JWT Decoder & Inspector

Decode JWT header and payload locally, inspect common claims, and review token timing metadata.

Decode only

This tool decodes JWT contents locally but does not verify the signature or trustworthiness of the token.

JWT Decoder: Inspect Tokens Without Shipping Them Anywhere

A JWT decoder is for the moment when you have a token in a header, cookie, or API response and need to see what is actually inside it. Paste a token, split the three segments, decode the header and payload, and inspect claims like sub, aud, iat, and exp without wiring up a library or dropping into a REPL.

This JWT decoder online tool runs entirely in the browser, which matters more than people admit. Tokens often contain user identifiers, tenant IDs, scopes, emails, and internal metadata. If you just need to inspect structure and claims, you should be able to decode JWT token locally instead of pasting it into a service that sends it to a server.

JWTs are compact, easy to pass around, and easy to misuse. Decoding one helps you answer practical debugging questions fast: which algorithm is declared in the header, which issuer minted it, whether the token is expired, and whether the audience matches the service that's rejecting it.

What a JWT decoder actually shows you

A JSON Web Token usually has three dot-separated parts:

header.payload.signature

The header and payload are Base64URL-encoded JSON. A decoder turns those two segments back into readable objects. The signature stays opaque unless you're verifying it with the signing secret or public key.

That distinction matters. Decoding is inspection, not trust. If a payload says "role":"admin", that only tells you what the token claims. It does not prove the token is valid, signed by the right issuer, unexpired, or intended for your app.

Using it

Paste the full token into the input, then click Decode Token. The tool splits the token on . and decodes the header and payload locally. If you edit the token after decoding, the previous result clears so you can decode the new value deliberately. Read the claims, copy the parsed JSON if needed, and check timestamps like iat, nbf, and exp against the current time.

If you're debugging a broken auth flow, start with the header. {"alg":"HS256","typ":"JWT"} tells you what the issuer expected to sign with. Then inspect the payload for claim mismatches such as the wrong aud, missing scope, or an iss that doesn't match the environment.

When you'd actually reach for a JWT decoder

An API returns 401 and you need to confirm whether the token is expired or not yet valid
A frontend app sends the wrong audience and you want to compare aud against the backend's expectation
You're integrating OAuth or OpenID Connect and need to inspect iss, sub, azp, or provider-specific claims
A staging environment issues tokens with a different signing algorithm than production and you need to spot it quickly
You're checking whether a custom claim like permissions or tenant_id is present before blaming auth middleware

JWT structure and claim basics

The header is usually small: algorithm, token type, sometimes a key ID (kid). The payload carries claims. Some are standardized, some are application-specific.

The standard claims you'll see most often:

iss - issuer
sub - subject, usually the user or service identity
aud - intended audience
exp - expiration time as a Unix timestamp
nbf - not valid before
iat - issued at
jti - token ID

Custom claims are where most real debugging happens. Examples include role, scope, org_id, or feature_flags. A JWT decoder is useful because it lets you inspect those fields without writing code like JSON.parse(atob(token.split('.')[1])) and then remembering that JWTs use Base64URL, not standard Base64.

Decoding vs verifying

This is the mistake that causes bad security decisions: a decoded JWT is readable, but it is not automatically trustworthy.

Decoding answers "what does this token say?" Verification answers "was this token signed by someone I trust, with the algorithm and key I expect, and is it still valid for this audience and time window?"

If you're inspecting a token during development, decoding is usually enough.
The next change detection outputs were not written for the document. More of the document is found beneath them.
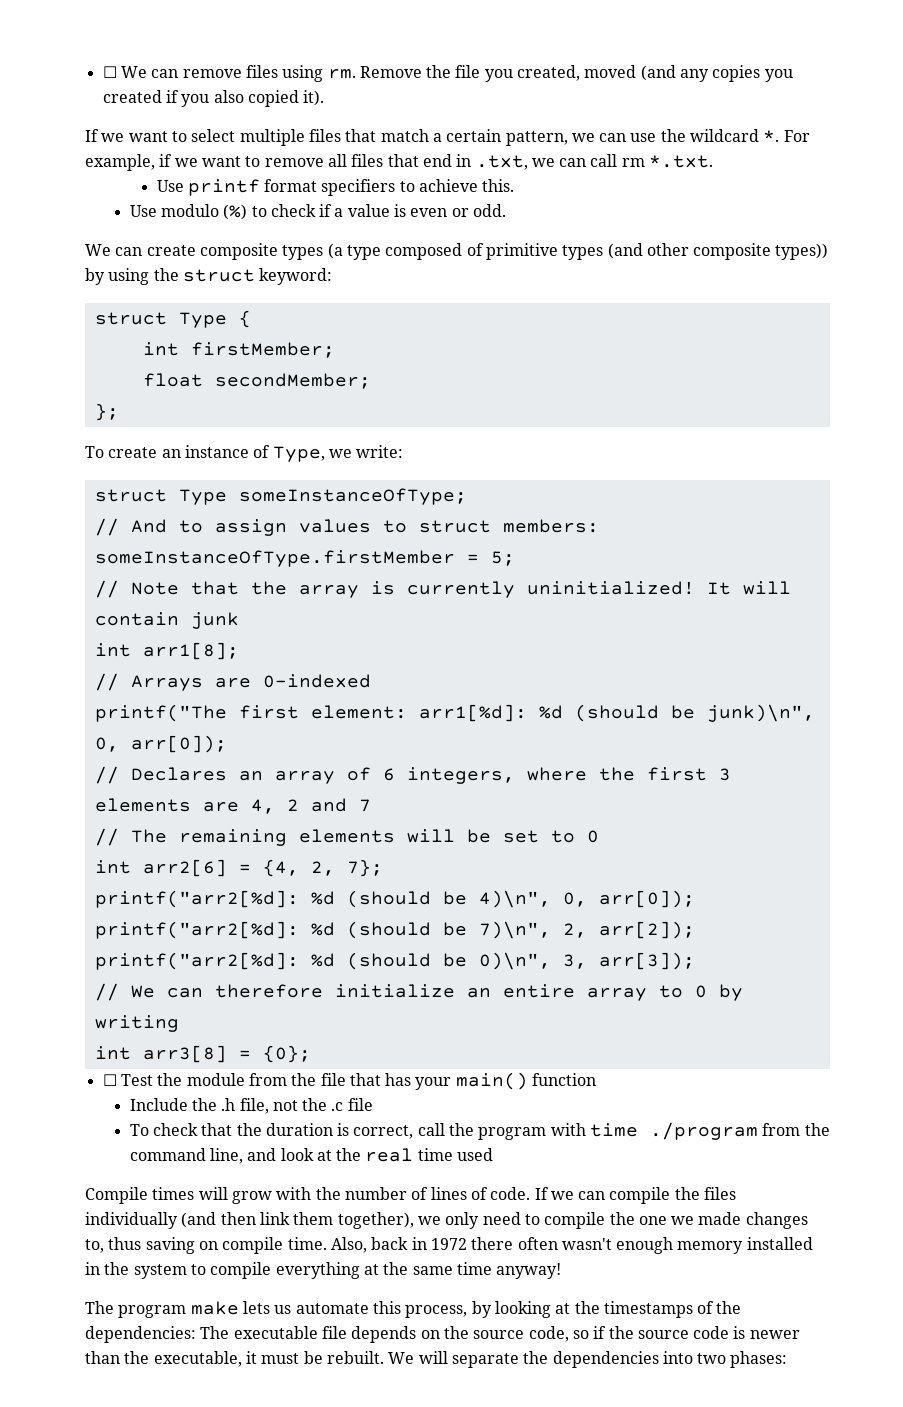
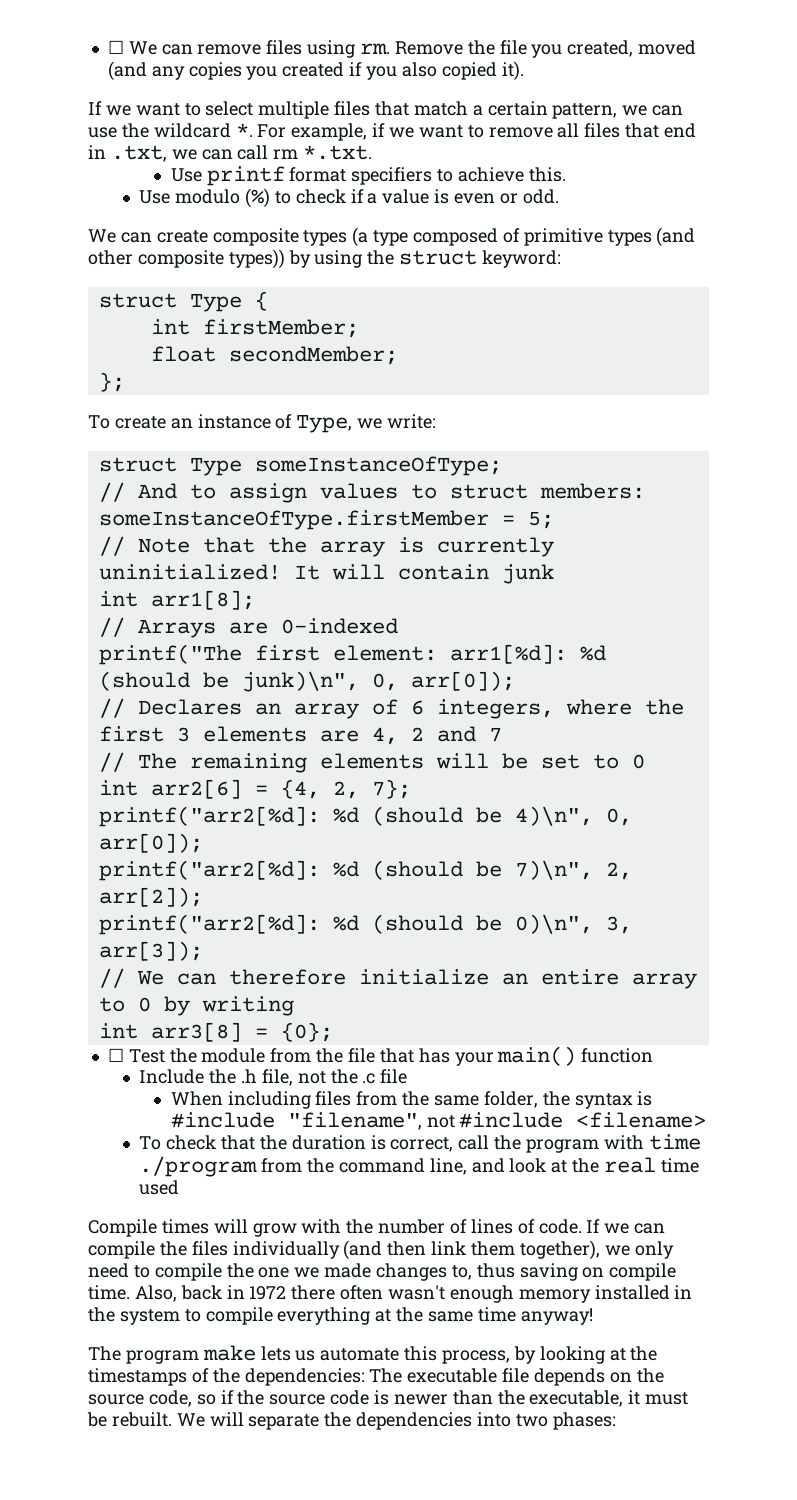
(373, 1104) none -> [170,1091,653,1109] [170,1112,707,1130] // When including files from the same folder, the syntax is #include "filename", not #include <filename>

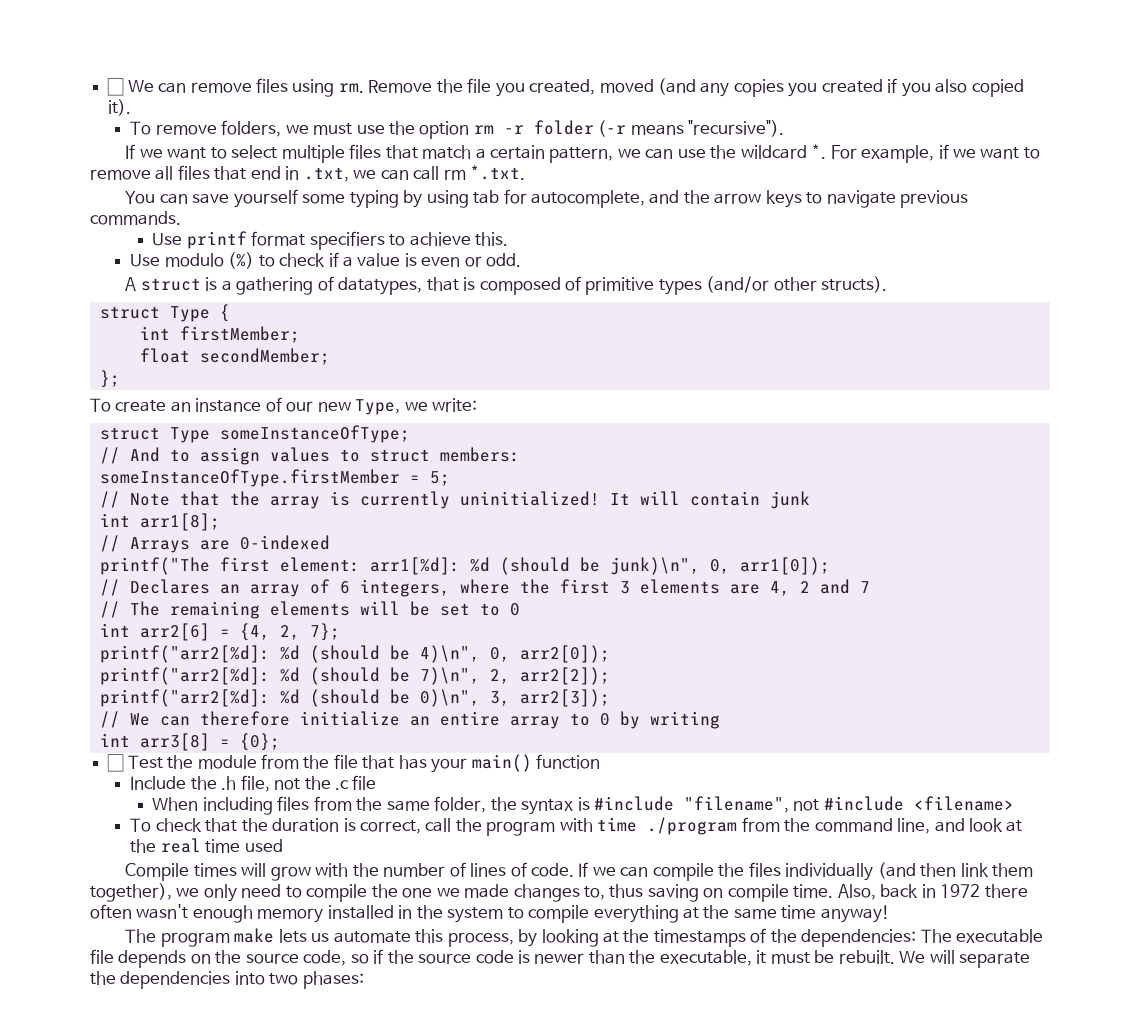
(524, 71) none -> [130,120,785,139] // To remove folders, we must use the option rm -r folder (-r means "recursive").
(373, 152) none -> [125,189,969,208] [90,211,181,225] // You can save yourself some typing by using tab for autocomplete, and the arrow keys to navigate previous commands.
[88,227,696,247] [88,249,562,269] We can create composite types (a type composed of primitive types (and other composite types)) by using the struct keyword: -> [125,276,888,295] A struct is a gathering of datatypes, that is composed of primitive types (and/or other structs).
(293, 421) none -> [286,401,351,412] our new
[410,671,515,691] arr[0]); -> [739,557,830,575] arr1[0]);
[98,833,203,853] arr[0]); -> [519,645,610,663] arr2[0]);
[98,887,203,907] arr[2]); -> [519,667,610,685] arr2[2]);
[98,941,203,961] arr[3]); -> [519,689,610,707] arr2[3]);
If you're making an authorization decision in an app, verification is mandatory. Never treat decoded claims as authoritative until signature, algorithm, issuer, audience, and time-based claims have been validated.

Troubleshooting

My JWT decoder says the token is invalid JSON — One of the first two segments is not valid Base64URL-decoded JSON. Check for a truncated token, an extra quote, or a token format that is not actually JWT.

The payload won't decode in another Base64 tool — JWTs use Base64URL, not standard Base64. - and _ replace + and /, and padding is often omitted.
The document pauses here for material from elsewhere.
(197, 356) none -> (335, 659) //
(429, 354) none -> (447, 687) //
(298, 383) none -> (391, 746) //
The token looks readable but my API still rejects it — Decoding is not verification. The signature may be wrong, the issuer may be untrusted, the audience may not match, or the token may be outside its nbf / exp window.

exp looks like a random number — It's usually a Unix timestamp in seconds. 1712592000 is a date, not a duration.

Can I decode JWT token locally without uploading it? — Yes. This tool runs in the browser, so the token can be inspected locally instead of being sent to a remote decoder service.